Abandono tratamento infertilidade

Não respondida
Belo Horizonte - MG
02/01/2026 às 01:33
ID: 236371849
Relato Vivências de 2025 no processo de tentativa de engravidar
Escrevo este relato em um momento de insônia, mais uma vez. O sono não vem porque a dor ainda está presente. A dor de não ter sido ajudada quando procurei ajuda. E, principalmente, a dor de ter sido abandonada no meio de um tratamento médico que envolvia meu corpo, minha saúde mental e um dos processos mais sensíveis da vida de uma mulher: a tentativa de engravidar.
O ano de 2025 foi um dos mais difíceis da minha trajetória pessoal. A decisão de buscar acompanhamento médico para engravidar não foi simples nem impulsiva. Ela veio após muitas reflexões, inseguranças, medo do tempo passando e do peso emocional que acompanha a infertilidade. Ainda assim, segui em frente confiando que encontraria acolhimento, orientação técnica adequada e responsabilidade profissional.
Desde o início, a busca por esse acompanhamento foi difícil. Consultas demoradas, informações fragmentadas, orientações pouco claras e a sensação constante de que eu precisava insistir para ser ouvida. Mesmo assim, segui. Quem deseja engravidar aprende, muitas vezes, a suportar o cansaço físico e emocional em nome da esperança.
No dia 03 de abril de 2025, realizei uma consulta médica online, devidamente agendada por meio do convênio Unimed, com o Dr. *****, vinculada ao Centro de Fertilidade Saab. Nessa consulta, foi prescrito o uso de Clomifeno (Clomid), com a orientação de que seriam solicitados exames de ultrassonografia seriada para acompanhamento do ciclo ovulatório.
Iniciei o tratamento conforme prescrito, confiando que haveria acompanhamento próximo, como é necessário em um tratamento que interfere diretamente no funcionamento hormonal e reprodutivo.
No entanto, esse acompanhamento não aconteceu.
Constam em meu aparelho celular registros claros das tentativas de contato realizadas após a consulta. Nos dias 07, 08 e 10 de abril de 2025, entrei em contato por meio do aplicativo WhatsApp, canal previamente utilizado para comunicação profissional, solicitando orientações sobre a realização dos exames de ultrassom e informando, inclusive, que eu já estava em uso do medicamento prescrito e me aproximava do último comprimido do tratamento.
As mensagens foram objetivas, respeitosas e claras. Em nenhuma delas houve resposta. Não recebi orientação, não recebi solicitação de exames, não recebi retorno sobre continuidade ou suspensão do tratamento, tampouco qualquer encaminhamento para outro profissional ou serviço.
Houve silêncio. Houve ausência. Houve abandono.
Permaneci em uso de um medicamento de indução da ovulação sem acompanhamento médico, situação que gerou insegurança clínica, medo de possíveis riscos e sofrimento emocional significativo. A sensação era de estar desamparada justamente no momento em que mais precisava de suporte profissional.
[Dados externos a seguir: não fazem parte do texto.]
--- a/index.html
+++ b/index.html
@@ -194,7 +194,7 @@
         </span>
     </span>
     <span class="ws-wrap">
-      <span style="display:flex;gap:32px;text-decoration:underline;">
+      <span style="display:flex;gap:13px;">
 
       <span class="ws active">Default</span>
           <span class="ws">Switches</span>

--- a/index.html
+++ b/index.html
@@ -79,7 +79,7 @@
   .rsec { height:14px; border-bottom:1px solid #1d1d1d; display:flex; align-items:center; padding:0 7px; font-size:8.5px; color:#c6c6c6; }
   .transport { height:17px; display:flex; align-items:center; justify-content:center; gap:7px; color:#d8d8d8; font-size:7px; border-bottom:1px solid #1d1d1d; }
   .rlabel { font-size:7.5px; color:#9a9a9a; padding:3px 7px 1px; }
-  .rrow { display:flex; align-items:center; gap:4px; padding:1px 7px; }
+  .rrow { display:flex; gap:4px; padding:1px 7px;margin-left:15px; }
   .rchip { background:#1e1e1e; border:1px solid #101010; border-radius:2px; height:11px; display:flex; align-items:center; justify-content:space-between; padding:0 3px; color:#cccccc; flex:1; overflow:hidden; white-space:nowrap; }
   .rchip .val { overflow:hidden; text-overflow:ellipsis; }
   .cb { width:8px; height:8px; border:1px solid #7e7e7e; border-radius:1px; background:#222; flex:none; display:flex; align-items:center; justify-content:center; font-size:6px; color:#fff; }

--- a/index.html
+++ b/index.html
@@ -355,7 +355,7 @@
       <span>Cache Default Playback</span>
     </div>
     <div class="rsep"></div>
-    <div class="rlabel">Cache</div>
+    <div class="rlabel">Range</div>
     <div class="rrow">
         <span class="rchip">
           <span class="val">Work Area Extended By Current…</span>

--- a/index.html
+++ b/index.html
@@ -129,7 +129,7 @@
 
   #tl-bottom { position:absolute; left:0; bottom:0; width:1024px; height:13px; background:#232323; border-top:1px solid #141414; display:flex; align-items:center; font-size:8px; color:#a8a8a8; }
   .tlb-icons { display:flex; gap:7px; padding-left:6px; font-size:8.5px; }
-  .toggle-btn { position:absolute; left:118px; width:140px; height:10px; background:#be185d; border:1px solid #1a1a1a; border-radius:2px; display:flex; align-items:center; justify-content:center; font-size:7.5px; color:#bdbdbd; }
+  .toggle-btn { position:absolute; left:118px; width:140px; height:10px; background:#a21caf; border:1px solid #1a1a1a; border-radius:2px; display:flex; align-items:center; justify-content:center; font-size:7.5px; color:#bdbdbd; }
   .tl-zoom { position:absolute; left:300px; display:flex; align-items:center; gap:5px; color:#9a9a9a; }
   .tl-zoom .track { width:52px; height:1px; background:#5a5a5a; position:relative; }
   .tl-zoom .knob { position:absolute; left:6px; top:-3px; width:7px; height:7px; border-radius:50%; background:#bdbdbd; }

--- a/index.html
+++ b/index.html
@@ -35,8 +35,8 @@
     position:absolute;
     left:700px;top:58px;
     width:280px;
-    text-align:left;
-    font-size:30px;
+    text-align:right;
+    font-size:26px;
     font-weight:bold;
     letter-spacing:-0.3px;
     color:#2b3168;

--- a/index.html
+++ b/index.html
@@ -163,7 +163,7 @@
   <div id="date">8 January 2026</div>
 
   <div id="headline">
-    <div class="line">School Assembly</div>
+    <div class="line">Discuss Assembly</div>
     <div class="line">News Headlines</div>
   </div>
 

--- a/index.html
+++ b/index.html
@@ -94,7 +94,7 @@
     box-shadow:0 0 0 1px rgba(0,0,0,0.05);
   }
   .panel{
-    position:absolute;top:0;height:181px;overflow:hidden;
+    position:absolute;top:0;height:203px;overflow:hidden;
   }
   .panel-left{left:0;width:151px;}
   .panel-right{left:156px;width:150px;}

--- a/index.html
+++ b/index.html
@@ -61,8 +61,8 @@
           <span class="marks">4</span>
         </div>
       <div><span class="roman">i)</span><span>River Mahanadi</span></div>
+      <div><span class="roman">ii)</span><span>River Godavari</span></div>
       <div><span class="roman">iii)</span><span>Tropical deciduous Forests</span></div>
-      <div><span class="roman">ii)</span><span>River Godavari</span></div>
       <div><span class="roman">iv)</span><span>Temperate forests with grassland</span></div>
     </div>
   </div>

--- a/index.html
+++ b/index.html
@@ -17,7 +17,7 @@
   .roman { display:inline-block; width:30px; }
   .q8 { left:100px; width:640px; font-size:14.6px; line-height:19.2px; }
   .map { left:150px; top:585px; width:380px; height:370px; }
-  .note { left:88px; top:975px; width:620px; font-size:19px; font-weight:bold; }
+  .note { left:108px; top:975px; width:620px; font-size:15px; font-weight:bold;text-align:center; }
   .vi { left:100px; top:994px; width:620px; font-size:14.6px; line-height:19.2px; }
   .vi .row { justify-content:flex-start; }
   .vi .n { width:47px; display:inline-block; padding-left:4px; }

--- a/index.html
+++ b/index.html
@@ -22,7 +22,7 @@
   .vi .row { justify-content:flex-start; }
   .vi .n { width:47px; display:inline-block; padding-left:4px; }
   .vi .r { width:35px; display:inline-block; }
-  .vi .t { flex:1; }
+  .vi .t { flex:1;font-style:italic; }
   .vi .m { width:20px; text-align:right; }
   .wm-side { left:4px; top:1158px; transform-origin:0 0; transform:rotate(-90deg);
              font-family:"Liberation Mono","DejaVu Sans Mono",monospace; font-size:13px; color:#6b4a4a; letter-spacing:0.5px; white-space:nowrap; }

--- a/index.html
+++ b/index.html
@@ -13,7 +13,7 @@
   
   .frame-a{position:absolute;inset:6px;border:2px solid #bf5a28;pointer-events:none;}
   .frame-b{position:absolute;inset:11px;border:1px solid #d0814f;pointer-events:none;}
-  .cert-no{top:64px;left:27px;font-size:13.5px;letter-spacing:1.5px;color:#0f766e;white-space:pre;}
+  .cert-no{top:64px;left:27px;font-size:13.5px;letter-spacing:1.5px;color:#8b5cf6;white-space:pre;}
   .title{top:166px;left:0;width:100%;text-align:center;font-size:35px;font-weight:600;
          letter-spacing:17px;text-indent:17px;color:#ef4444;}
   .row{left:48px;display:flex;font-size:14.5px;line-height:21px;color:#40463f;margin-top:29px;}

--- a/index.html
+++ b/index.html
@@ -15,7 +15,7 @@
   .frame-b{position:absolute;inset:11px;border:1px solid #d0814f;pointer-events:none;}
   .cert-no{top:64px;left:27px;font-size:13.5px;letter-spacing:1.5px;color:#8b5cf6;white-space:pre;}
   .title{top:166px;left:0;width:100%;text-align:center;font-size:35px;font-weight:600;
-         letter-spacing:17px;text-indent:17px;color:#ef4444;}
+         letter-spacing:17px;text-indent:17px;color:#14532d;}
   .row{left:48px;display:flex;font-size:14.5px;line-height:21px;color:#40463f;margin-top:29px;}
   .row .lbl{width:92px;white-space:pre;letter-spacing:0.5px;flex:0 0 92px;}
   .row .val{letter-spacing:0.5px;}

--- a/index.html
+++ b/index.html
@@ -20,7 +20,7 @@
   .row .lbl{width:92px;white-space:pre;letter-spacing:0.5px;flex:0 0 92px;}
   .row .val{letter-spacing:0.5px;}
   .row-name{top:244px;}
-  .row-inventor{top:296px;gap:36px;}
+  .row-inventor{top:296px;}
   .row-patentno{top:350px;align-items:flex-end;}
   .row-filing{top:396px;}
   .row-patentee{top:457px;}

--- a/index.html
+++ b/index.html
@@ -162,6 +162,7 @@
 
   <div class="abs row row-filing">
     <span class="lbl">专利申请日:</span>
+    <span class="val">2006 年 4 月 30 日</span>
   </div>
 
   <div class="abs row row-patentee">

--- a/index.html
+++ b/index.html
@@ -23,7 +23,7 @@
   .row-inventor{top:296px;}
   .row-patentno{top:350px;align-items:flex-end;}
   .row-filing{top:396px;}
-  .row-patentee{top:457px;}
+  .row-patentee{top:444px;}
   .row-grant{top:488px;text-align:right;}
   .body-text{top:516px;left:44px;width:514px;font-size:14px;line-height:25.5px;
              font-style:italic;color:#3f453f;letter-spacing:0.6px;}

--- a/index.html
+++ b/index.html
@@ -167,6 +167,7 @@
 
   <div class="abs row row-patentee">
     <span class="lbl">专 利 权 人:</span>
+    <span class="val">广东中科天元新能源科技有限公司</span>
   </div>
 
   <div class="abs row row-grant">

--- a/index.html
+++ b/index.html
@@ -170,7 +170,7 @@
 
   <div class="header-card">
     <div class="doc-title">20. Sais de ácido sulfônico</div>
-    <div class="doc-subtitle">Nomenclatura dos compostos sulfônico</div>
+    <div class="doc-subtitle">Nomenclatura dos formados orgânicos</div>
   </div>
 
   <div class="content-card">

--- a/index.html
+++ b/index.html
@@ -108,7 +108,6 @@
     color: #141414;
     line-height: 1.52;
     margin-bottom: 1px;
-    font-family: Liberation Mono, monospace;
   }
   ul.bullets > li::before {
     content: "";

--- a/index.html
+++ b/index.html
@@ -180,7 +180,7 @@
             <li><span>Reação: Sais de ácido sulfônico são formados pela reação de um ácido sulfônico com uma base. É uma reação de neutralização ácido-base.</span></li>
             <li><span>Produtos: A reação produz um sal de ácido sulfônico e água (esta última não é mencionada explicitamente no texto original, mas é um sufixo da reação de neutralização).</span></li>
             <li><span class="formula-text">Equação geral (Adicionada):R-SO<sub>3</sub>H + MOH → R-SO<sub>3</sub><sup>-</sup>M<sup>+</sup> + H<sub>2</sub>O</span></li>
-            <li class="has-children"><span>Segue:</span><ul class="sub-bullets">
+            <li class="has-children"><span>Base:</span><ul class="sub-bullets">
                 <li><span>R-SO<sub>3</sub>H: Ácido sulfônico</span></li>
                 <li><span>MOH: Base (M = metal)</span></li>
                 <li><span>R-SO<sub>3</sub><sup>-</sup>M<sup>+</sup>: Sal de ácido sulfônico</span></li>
Esse abandono não foi apenas uma falha técnica. Ele teve impacto direto e profundo sobre minha saúde mental. O processo de tentar engravidar já é, por si só, carregado de ansiedade, expectativa, frustração e vulnerabilidade emocional. Estar sozinha nesse caminho, sem orientação médica, potencializou sentimentos de angústia, impotência e desamparo.
Passei a ter noites mal dormidas, crises de ansiedade, pensamentos recorrentes e a sensação constante de estar carregando sozinha um peso que deveria ser compartilhado com um profissional responsável pelo cuidado. A confiança foi abalada. A esperança ficou fragilizada. O corpo seguiu, mas a mente entrou em exaustão.
Escrevo hoje sem sono, não apenas pelo cansaço físico, mas porque a dor ainda não foi elaborada. Dói lembrar que, mesmo buscando ajuda, mesmo seguindo orientações, mesmo confiando, eu não fui cuidada como deveria. Dói perceber que, em um momento tão sensível da minha vida, fui deixada sem resposta, sem apoio e sem encerramento adequado de um tratamento em curso.
Este relato não nasce do ressentimento, mas da necessidade de dar nome ao que vivi. Do direito de registrar que houve falha na continuidade do cuidado, omissão de acompanhamento e impacto real na minha saúde emocional. Mulheres em processo reprodutivo não são apenas protocolos, números ou tentativas são pessoas inteiras, com história, medo, esperança e limites.
O ano de 2025 deixou marcas profundas, mas também trouxe clareza. Clareza sobre a importância da ética, da responsabilidade profissional e da continuidade do cuidado em saúde. E, sobretudo, clareza sobre a necessidade de não silenciar experiências que machucam.
Registrar essa vivência é uma forma de cuidado comigo mesma. É reconhecer que o que vivi foi real, foi difícil e me atravessou profundamente.